Optionally, the stirring time in the step (2) is 5-20min, and the rotating speed is 500-2500rpm. The stirring time of the step (3) is 5-20min, and the rotating speed is 500-2000rpm. In the step (4), hydrophobic SiO is added within 5-30min 2 The aerogel is added to the liquid in the step (3) in batches, and then stirred for 10-15min at a rotating speed of 100-500rpm. In the step (2), the pH regulator is glacial acetic acid.
By adopting the technical scheme, the proper stirring time and stirring speed are beneficial to forming uniform and stable micron/millimeter pore structure of the modified polymer resin emulsion precursor, and are beneficial to hydrophobic SiO 2 Aerogels function in the coating systems of the present application. The application effectively solves the problems of unstable bubble structures introduced in the conventional coating high-speed dispersion process and damage to aerogel nano structures caused by high shear force by using a low-speed stirring mode at normal temperature and normal pressure.
In summary, the application has the following beneficial effects:
1. in the presence of the thickener, surfactant and the like according to the present application, hydrophobic SiO 2 The aerogel stabilizes a gas-liquid interface in a foaming structure of the polymer resin through self high surface energy and a complex surface state structure, so that Pickering emulsion with a solid-liquid-gas three-phase structure is formed; the stability and the long-acting performance of the foaming structure are improved. Furthermore, the liquid phase in the application does not break down hydrophobic SiO 2 The pore structure of the aerogel can further relatively seal the hydrophobic SiO 2 Pore structure of aerogel using hydrophobic SiO 2 Aerogel particles as core insulating filler, micron-millimeter scale combined with polymer resinThe pore structure is constructed to form a millimeter-micrometer-nanometer multi-stage pore structure, so that the defects of high thermal bridge effect, high heat conductivity and poor heat insulation performance caused by a compact structure of polymer resin in the conventional coating are overcome, the problem of large temperature gradient caused by poor constant temperature protection effect on a base material due to high heat conductivity of the conventional heat insulation protective coating is further solved, the problem of paint film cracking is also solved, the heat insulation effect is greatly improved, and the temperature difference cracking damage is effectively reduced.
2. The application introduces hydrophobic SiO at the gas-liquid interface of polymer resin emulsion 2 The aerogel nanoparticles effectively reduce collapse of the pore bubble structure caused by severe change of surface tension in the curing and drying processes, and the nanoparticles serve as a stabilizer to greatly improve the stability of the pore bubble structure and improve the long-acting stability of the foaming resin structure in the curing and drying stages.
3. The preparation process of the heat-insulating coating provided by the application effectively solves the problems of unstable bubble structures introduced and damage to aerogel nano structures caused by high shear force in the high-speed dispersion process of the conventional coating by using a low-speed stirring mode at normal temperature and normal pressure.

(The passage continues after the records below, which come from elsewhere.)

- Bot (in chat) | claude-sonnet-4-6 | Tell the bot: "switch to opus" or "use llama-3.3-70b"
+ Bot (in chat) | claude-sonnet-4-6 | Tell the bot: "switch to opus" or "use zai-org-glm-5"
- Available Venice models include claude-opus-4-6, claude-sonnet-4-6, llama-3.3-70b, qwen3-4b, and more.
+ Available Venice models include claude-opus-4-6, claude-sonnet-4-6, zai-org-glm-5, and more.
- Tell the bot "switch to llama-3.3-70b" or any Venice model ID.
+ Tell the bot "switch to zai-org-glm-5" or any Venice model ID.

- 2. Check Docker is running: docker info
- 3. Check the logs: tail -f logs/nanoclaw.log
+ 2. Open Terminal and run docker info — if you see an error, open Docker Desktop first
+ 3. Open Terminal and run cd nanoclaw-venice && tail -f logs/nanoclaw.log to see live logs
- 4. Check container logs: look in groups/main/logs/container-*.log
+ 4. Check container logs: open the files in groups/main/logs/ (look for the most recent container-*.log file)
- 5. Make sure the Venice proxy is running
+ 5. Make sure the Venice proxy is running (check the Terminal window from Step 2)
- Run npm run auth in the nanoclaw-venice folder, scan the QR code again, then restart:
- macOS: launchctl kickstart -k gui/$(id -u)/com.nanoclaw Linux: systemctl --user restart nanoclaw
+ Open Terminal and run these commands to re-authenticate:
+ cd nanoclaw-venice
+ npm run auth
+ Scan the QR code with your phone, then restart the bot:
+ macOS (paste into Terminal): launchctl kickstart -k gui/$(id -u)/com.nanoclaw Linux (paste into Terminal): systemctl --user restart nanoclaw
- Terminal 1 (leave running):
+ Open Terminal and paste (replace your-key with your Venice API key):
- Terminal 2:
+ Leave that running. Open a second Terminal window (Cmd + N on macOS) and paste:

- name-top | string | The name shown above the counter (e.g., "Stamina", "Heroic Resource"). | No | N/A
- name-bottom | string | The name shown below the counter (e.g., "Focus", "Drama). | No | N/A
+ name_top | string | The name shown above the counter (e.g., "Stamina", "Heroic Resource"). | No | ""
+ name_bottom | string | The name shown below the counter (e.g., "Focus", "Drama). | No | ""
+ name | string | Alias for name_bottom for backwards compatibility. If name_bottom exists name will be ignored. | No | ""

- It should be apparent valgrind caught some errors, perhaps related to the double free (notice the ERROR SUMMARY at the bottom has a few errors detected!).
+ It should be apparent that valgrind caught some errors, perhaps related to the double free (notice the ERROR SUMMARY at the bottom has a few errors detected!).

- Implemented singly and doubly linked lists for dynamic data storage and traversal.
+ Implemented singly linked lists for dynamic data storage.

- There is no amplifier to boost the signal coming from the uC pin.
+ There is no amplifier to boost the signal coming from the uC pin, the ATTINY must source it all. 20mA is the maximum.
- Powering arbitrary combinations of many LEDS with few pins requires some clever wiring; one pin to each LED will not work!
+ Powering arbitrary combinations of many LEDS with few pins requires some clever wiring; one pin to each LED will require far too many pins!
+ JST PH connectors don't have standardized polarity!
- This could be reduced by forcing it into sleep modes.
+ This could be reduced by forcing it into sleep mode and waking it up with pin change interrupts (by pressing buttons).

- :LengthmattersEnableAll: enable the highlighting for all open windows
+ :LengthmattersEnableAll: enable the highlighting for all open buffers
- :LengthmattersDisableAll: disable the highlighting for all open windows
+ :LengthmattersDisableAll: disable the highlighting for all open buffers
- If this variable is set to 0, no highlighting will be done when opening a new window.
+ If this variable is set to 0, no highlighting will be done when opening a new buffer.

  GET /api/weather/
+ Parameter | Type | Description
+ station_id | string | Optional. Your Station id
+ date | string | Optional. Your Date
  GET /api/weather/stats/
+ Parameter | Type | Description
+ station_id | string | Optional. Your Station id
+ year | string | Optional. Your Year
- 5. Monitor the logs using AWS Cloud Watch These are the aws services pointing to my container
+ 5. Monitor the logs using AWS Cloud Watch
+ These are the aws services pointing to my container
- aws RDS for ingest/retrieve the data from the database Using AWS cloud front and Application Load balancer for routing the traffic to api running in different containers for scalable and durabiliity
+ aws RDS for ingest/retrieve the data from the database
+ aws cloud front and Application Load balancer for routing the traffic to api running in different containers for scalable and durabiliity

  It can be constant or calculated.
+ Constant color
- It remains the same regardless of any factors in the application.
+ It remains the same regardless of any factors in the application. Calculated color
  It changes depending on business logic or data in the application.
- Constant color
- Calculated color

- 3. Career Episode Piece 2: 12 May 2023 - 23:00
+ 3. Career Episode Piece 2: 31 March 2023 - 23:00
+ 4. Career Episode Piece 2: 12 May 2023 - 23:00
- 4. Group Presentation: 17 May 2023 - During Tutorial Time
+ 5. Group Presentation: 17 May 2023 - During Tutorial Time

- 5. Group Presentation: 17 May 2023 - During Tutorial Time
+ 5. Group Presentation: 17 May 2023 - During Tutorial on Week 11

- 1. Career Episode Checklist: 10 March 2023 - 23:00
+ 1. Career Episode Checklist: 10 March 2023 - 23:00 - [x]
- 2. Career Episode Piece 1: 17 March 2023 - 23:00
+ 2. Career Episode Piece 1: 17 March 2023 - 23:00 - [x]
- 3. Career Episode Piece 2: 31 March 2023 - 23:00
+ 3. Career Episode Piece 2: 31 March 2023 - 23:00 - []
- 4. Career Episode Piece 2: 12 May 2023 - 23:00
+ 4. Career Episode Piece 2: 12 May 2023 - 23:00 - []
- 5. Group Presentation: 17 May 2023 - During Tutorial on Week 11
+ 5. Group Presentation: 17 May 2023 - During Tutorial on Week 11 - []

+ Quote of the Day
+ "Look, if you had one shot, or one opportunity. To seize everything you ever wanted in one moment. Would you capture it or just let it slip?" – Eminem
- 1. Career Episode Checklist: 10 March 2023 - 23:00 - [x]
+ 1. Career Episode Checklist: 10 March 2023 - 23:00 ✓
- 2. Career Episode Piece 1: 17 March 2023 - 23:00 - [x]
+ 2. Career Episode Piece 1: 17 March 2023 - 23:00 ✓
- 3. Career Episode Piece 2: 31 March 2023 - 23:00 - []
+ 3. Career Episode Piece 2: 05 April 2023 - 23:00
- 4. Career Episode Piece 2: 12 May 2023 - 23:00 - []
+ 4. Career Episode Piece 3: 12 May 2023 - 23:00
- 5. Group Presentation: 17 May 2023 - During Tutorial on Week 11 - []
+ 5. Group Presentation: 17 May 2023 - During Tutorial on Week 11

4. The polymer resin emulsion provided by the application realizes that a micron-millimeter pore structure can be formed in the resin through directional regulation and control of surface tension, and solves the problem that the overall density of a conventional thermal insulation coating is greatly reduced by introducing hollow microspheres, sepiolite, asbestos fibers and the like; meanwhile, the existence of an interface with weaker bonding strength between the polymer resin emulsion and the heat insulation filler is reduced, the influence on the bonding strength of the coating is effectively reduced, and potential safety hazards such as falling off in the later service process are avoided.
Drawings
FIG. 1 is a schematic diagram of the paint according to example 1 of the present application.
FIG. 2 is a microscopic image of the coating used to embody example 1.
Detailed Description
The present application will be described in further detail with reference to examples.
Examples
The embodiment provides a heat insulation coating based on aerogel nanoparticles, which comprises the following components:
5-30 parts of polymer resin emulsion, 10-50 parts of hydrophobic SiO2 aerogel, 1-5 parts of surfactant, 1-5 parts of thickener and 10-30 parts of water.
Wherein, the water is deionized water; the polymer resin emulsion was a ceramic AC261 acrylic emulsion, and the polymer resin emulsion in the comparative example of the present application was also a ceramic AC261 acrylic emulsion.
The surfactant in this example is at least one of the PO-EO block polyether PE6100, PO-EO block polyether PE 6400, and PO-EO block polyether PE6800 of Basoff.
Hydrophobic SiO 2 Aerogel is commercially available, its particle size is 10nm-200nm, and its density is 0.05g/cm 3 -0.15g/cm 3 。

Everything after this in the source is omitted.